Pendant des années, David Payne a été un traître aux yeux de certains anglophones et l' «Anglais de service» pour certains souverainistes francophones. Cela dit, à l'Assemblée nationale, il a toujours été un parlementaire respecté.

Un jour, il en a eu assez de la politique et il a entamé une nouvelle carrière, un geste qu'il ne regrette pas une seule seconde. Las de la politique partisane, mais toujours passionné par et pour les institutions. C'est ce qui le tient à Port-au-Prince.

M. Payne ne sait pas quand il quittera Port-au-Prince pour retrouver, à Montréal, sa femme et leurs deux jeunes filles. Après, la famille mettra vraisemblablement le cap vers Shanghai.

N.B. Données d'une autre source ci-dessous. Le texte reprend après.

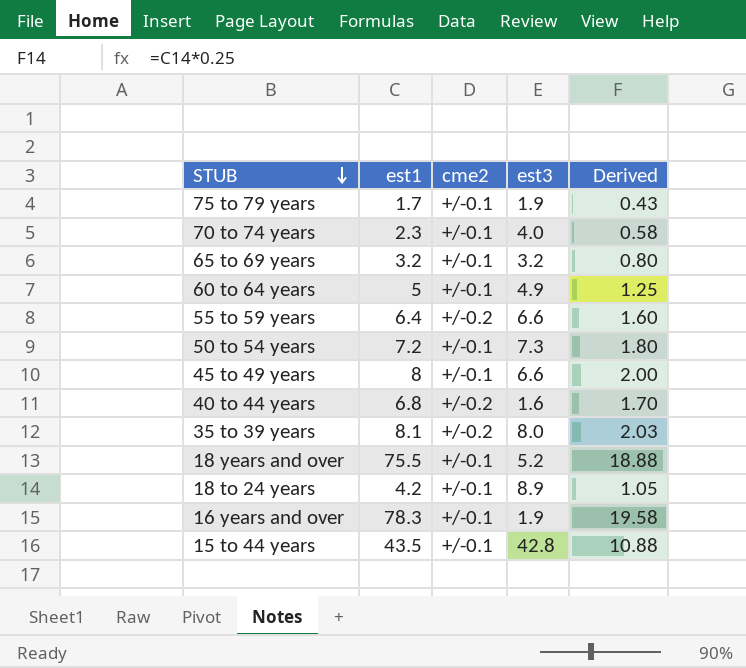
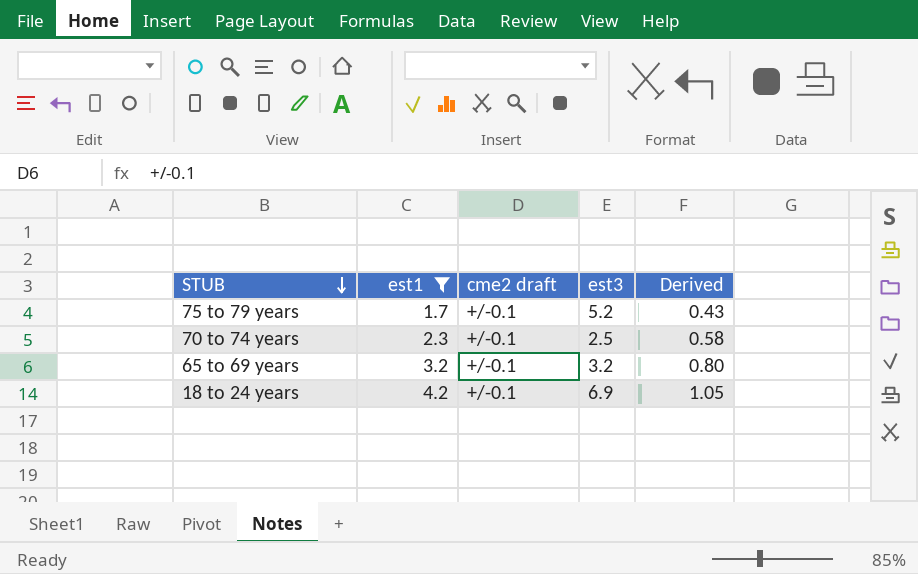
filter: none -> est1 <= 4.2
column name: cme2 -> cme2 draft
75 to 79 years | est3: 1.9 -> 5.2
70 to 74 years | est3: 4.0 -> 2.5
18 to 24 years | est3: 8.9 -> 6.9

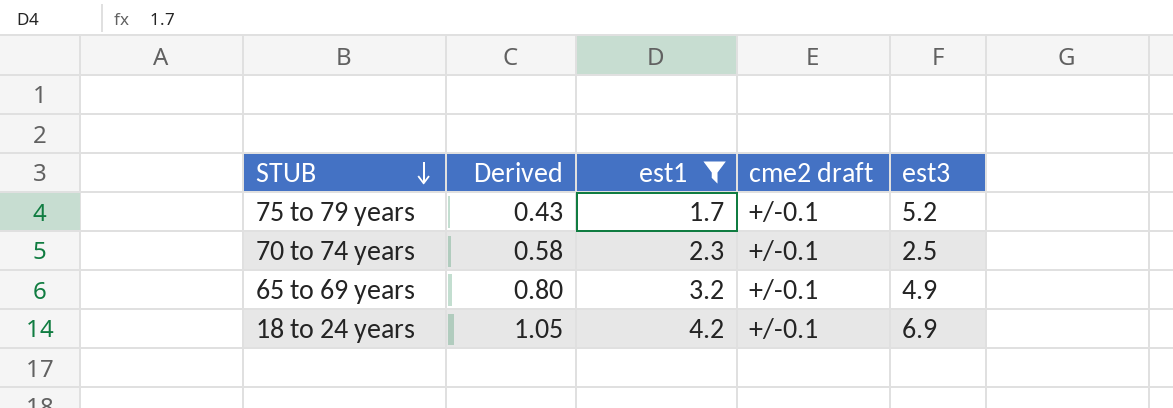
column Derived | position: 5 -> 2
65 to 69 years | est3: 3.2 -> 4.9

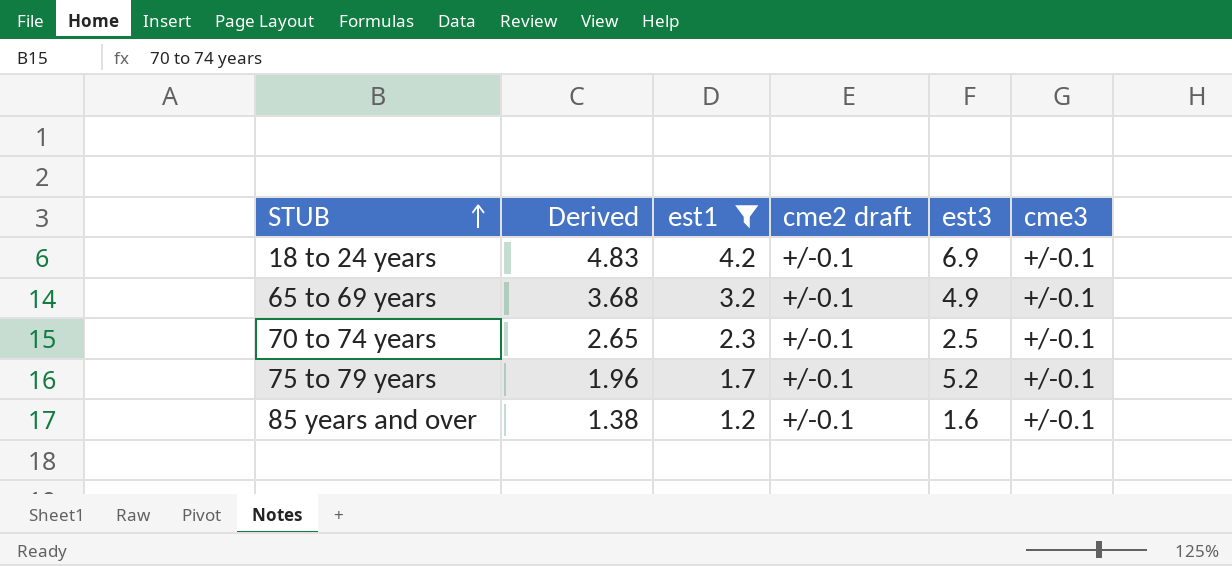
row order: STUB descending -> STUB ascending
column Derived | formula: [est1] * 0.25 -> [est1] * 1.15
column cme3 | position: none -> 6
row 85 years and over: none -> 1.38 | 1.2 | +/-0.1 | 1.6 | +/-0.1

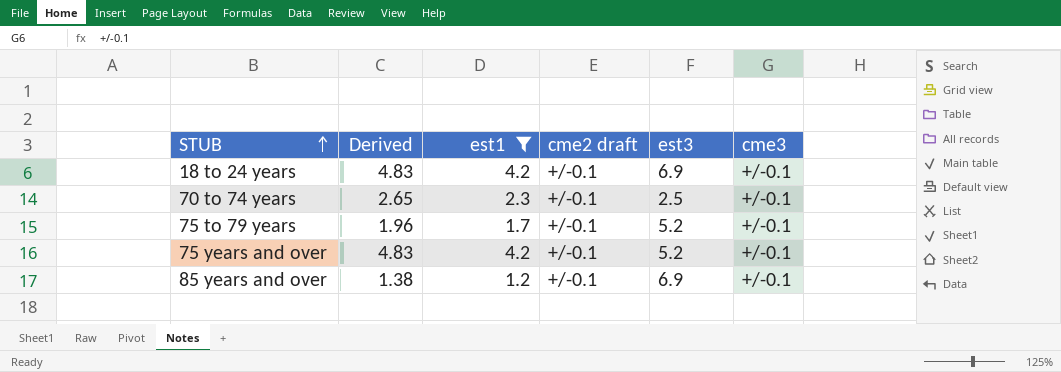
row 65 to 69 years: 3.68 | 3.2 | +/-0.1 | 4.9 | +/-0.1 -> none
row 75 years and over: none -> 4.83 | 4.2 | +/-0.1 | 5.2 | +/-0.1
85 years and over | est3: 1.6 -> 6.9

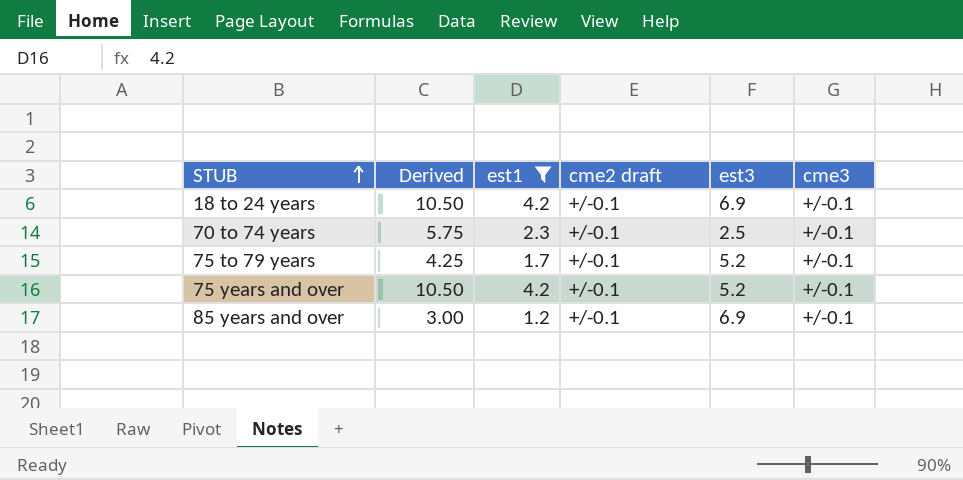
column Derived | formula: [est1] * 1.15 -> [est1] * 2.5

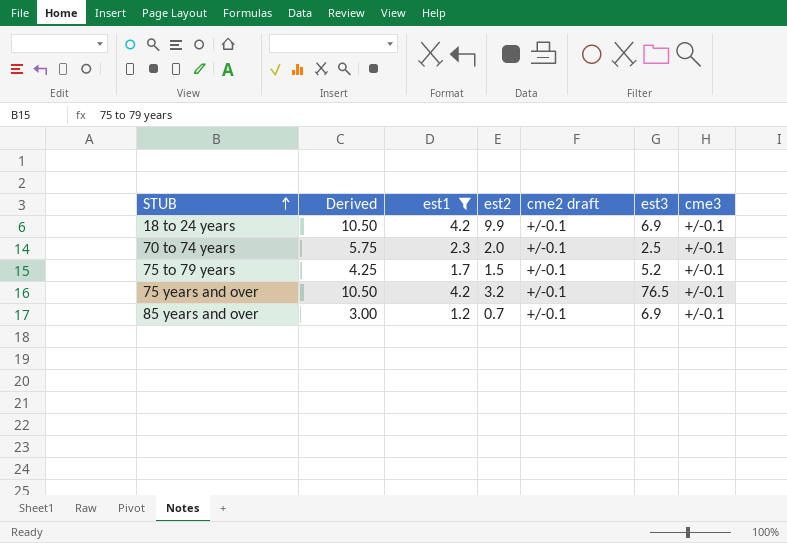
column est2 | position: none -> 4
75 years and over | est3: 5.2 -> 76.5

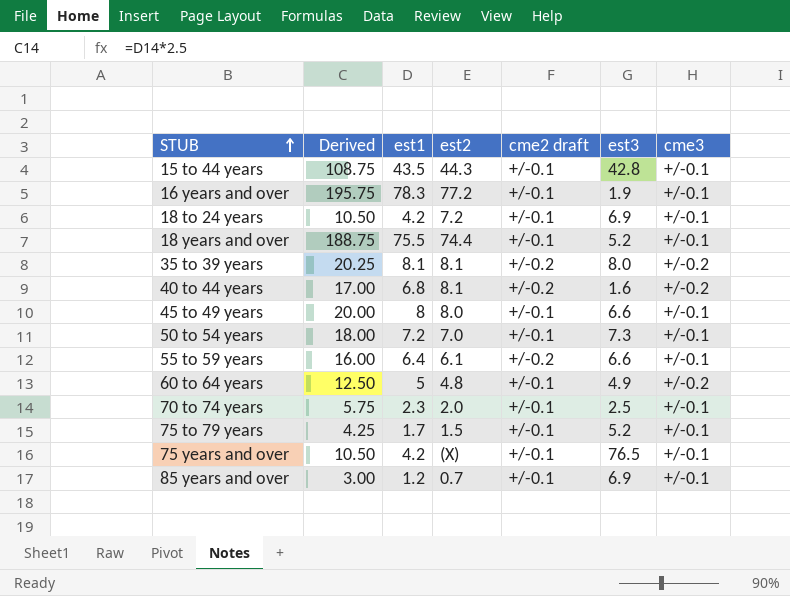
filter: est1 <= 4.2 -> none
18 to 24 years | est2: 9.9 -> 7.2
75 years and over | est2: 3.2 -> (X)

Mais pour le moment, il y a encore trop de travail en Haïti. Il faut relancer le Parlement, assurer une vie démocratique dans le chaos. Et, à temps perdu, chercher des tentes, des vivres et des médicaments pour ses employés foudroyés par le tremblement de terre.

Il y a quelques jours, M. Payne a pris une rare journée de «congé» pour faire l'a llerretour à Santo-Domingo (de 14 à 16 heures de route), en République dominicaine, pour aller chercher 125 tentes et des médicaments qu'il a réussi à obtenir à force d'appels téléphoniques et de démarches épiques.

« I'm just a guy doing his job, you know, nothing heroic». Vous avez le droit de ne pas être d'accord.